[TASK DETAILS] An identical copy of every entry below is the required output.

(Items from a data source)

>>>>

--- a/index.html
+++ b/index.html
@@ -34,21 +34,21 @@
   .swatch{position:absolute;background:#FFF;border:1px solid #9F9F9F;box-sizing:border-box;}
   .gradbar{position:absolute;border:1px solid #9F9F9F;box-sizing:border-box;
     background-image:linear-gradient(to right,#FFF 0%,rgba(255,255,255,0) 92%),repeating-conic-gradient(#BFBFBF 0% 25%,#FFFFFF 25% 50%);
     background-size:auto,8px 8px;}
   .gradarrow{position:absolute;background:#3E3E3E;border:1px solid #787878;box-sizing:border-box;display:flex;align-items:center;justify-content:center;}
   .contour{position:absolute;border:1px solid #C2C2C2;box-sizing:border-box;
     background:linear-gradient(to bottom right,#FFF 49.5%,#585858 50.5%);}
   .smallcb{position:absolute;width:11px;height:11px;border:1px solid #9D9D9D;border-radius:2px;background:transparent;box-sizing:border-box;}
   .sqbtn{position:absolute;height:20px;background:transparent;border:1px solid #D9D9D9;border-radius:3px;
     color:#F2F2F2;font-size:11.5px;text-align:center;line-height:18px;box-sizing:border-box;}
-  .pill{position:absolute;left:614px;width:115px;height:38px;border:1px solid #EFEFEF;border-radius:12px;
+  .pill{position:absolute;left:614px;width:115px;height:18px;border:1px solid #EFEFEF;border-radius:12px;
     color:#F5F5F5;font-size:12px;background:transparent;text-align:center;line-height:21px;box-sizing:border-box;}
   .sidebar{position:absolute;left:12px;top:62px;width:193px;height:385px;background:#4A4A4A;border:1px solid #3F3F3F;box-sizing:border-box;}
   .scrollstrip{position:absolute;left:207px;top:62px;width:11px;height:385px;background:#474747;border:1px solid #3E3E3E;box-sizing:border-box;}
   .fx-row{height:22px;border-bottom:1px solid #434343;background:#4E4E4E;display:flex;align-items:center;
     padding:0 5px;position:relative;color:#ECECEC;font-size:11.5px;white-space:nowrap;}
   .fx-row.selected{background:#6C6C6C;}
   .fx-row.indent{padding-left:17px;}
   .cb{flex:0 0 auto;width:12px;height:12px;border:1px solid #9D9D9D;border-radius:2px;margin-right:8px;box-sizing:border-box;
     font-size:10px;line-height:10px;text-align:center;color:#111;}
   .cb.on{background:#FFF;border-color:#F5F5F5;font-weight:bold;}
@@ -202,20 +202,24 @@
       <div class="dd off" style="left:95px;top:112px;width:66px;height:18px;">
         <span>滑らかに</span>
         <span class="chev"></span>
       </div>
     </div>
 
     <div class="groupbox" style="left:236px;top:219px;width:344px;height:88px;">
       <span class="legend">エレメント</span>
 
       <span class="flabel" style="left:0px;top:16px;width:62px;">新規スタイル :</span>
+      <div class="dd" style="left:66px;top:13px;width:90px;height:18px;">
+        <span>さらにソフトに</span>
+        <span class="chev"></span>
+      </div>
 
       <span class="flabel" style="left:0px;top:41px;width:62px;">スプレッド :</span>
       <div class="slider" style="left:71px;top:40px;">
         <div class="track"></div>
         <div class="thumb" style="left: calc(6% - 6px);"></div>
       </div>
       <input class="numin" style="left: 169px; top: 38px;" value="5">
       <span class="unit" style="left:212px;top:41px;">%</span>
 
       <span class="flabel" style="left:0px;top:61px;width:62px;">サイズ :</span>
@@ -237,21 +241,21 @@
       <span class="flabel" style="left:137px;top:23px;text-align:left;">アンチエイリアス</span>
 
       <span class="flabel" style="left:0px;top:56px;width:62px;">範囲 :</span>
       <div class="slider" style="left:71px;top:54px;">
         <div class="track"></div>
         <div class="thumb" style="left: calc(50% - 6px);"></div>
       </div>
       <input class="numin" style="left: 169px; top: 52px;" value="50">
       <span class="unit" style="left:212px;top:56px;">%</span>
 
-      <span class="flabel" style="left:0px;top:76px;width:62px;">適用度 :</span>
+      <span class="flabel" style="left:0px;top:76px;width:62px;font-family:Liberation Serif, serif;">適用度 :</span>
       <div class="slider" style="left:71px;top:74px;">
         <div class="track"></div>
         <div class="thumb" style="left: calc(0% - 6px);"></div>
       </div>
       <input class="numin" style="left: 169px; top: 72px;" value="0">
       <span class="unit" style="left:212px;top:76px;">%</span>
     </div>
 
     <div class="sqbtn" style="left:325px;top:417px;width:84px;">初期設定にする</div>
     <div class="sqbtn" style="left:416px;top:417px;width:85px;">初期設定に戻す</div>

<<<<

[TASK OUTPUT]
--- a/index.html
+++ b/index.html
@@ -34,21 +34,21 @@
   .swatch{position:absolute;background:#FFF;border:1px solid #9F9F9F;box-sizing:border-box;}
   .gradbar{position:absolute;border:1px solid #9F9F9F;box-sizing:border-box;
     background-image:linear-gradient(to right,#FFF 0%,rgba(255,255,255,0) 92%),repeating-conic-gradient(#BFBFBF 0% 25%,#FFFFFF 25% 50%);
     background-size:auto,8px 8px;}
   .gradarrow{position:absolute;background:#3E3E3E;border:1px solid #787878;box-sizing:border-box;display:flex;align-items:center;justify-content:center;}
   .contour{position:absolute;border:1px solid #C2C2C2;box-sizing:border-box;
     background:linear-gradient(to bottom right,#FFF 49.5%,#585858 50.5%);}
   .smallcb{position:absolute;width:11px;height:11px;border:1px solid #9D9D9D;border-radius:2px;background:transparent;box-sizing:border-box;}
   .sqbtn{position:absolute;height:20px;background:transparent;border:1px solid #D9D9D9;border-radius:3px;
     color:#F2F2F2;font-size:11.5px;text-align:center;line-height:18px;box-sizing:border-box;}
-  .pill{position:absolute;left:614px;width:115px;height:38px;border:1px solid #EFEFEF;border-radius:12px;
+  .pill{position:absolute;left:614px;width:115px;height:18px;border:1px solid #EFEFEF;border-radius:12px;
     color:#F5F5F5;font-size:12px;background:transparent;text-align:center;line-height:21px;box-sizing:border-box;}
   .sidebar{position:absolute;left:12px;top:62px;width:193px;height:385px;background:#4A4A4A;border:1px solid #3F3F3F;box-sizing:border-box;}
   .scrollstrip{position:absolute;left:207px;top:62px;width:11px;height:385px;background:#474747;border:1px solid #3E3E3E;box-sizing:border-box;}
   .fx-row{height:22px;border-bottom:1px solid #434343;background:#4E4E4E;display:flex;align-items:center;
     padding:0 5px;position:relative;color:#ECECEC;font-size:11.5px;white-space:nowrap;}
   .fx-row.selected{background:#6C6C6C;}
   .fx-row.indent{padding-left:17px;}
   .cb{flex:0 0 auto;width:12px;height:12px;border:1px solid #9D9D9D;border-radius:2px;margin-right:8px;box-sizing:border-box;
     font-size:10px;line-height:10px;text-align:center;color:#111;}
   .cb.on{background:#FFF;border-color:#F5F5F5;font-weight:bold;}
@@ -202,20 +202,24 @@
       <div class="dd off" style="left:95px;top:112px;width:66px;height:18px;">
         <span>滑らかに</span>
         <span class="chev"></span>
       </div>
     </div>
 
     <div class="groupbox" style="left:236px;top:219px;width:344px;height:88px;">
       <span class="legend">エレメント</span>
 
       <span class="flabel" style="left:0px;top:16px;width:62px;">新規スタイル :</span>
+      <div class="dd" style="left:66px;top:13px;width:90px;height:18px;">
+        <span>さらにソフトに</span>
+        <span class="chev"></span>
+      </div>
 
       <span class="flabel" style="left:0px;top:41px;width:62px;">スプレッド :</span>
       <div class="slider" style="left:71px;top:40px;">
         <div class="track"></div>
         <div class="thumb" style="left: calc(6% - 6px);"></div>
       </div>
       <input class="numin" style="left: 169px; top: 38px;" value="5">
       <span class="unit" style="left:212px;top:41px;">%</span>
 
       <span class="flabel" style="left:0px;top:61px;width:62px;">サイズ :</span>
@@ -237,21 +241,21 @@
       <span class="flabel" style="left:137px;top:23px;text-align:left;">アンチエイリアス</span>
 
       <span class="flabel" style="left:0px;top:56px;width:62px;">範囲 :</span>
       <div class="slider" style="left:71px;top:54px;">
         <div class="track"></div>
         <div class="thumb" style="left: calc(50% - 6px);"></div>
       </div>
       <input class="numin" style="left: 169px; top: 52px;" value="50">
       <span class="unit" style="left:212px;top:56px;">%</span>
 
-      <span class="flabel" style="left:0px;top:76px;width:62px;">適用度 :</span>
+      <span class="flabel" style="left:0px;top:76px;width:62px;font-family:Liberation Serif, serif;">適用度 :</span>
       <div class="slider" style="left:71px;top:74px;">
         <div class="track"></div>
         <div class="thumb" style="left: calc(0% - 6px);"></div>
       </div>
       <input class="numin" style="left: 169px; top: 72px;" value="0">
       <span class="unit" style="left:212px;top:76px;">%</span>
     </div>
 
     <div class="sqbtn" style="left:325px;top:417px;width:84px;">初期設定にする</div>
     <div class="sqbtn" style="left:416px;top:417px;width:85px;">初期設定に戻す</div>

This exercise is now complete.